Change detection data

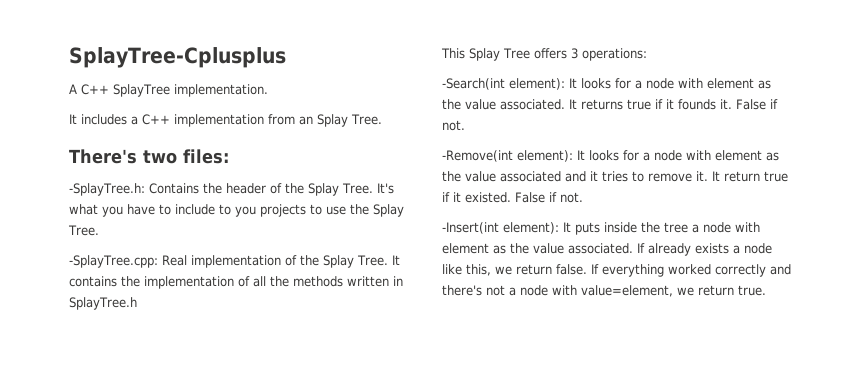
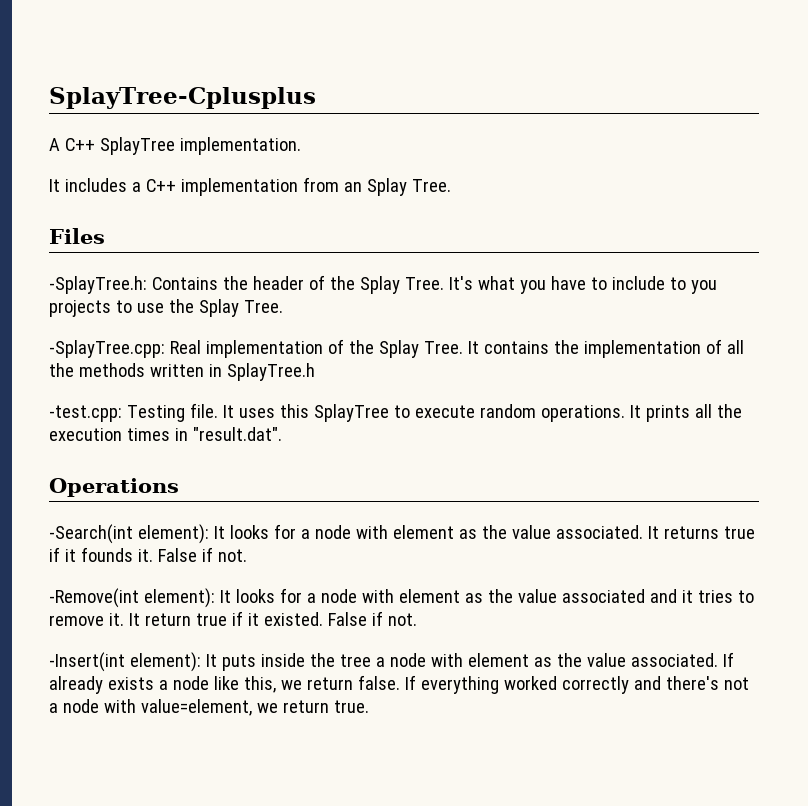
- There's two files:
+ Files
- This Splay Tree offers 3 operations:
+ -test.cpp: Testing file. It uses this SplayTree to execute random operations. It prints all the execution times in "result.dat".
+ Operations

TASK ITEM — When you write out the data, keep every line exact and drop the pictures.

RESPONSE —
- There's two files:
+ Files
- This Splay Tree offers 3 operations:
+ -test.cpp: Testing file. It uses this SplayTree to execute random operations. It prints all the execution times in "result.dat".
+ Operations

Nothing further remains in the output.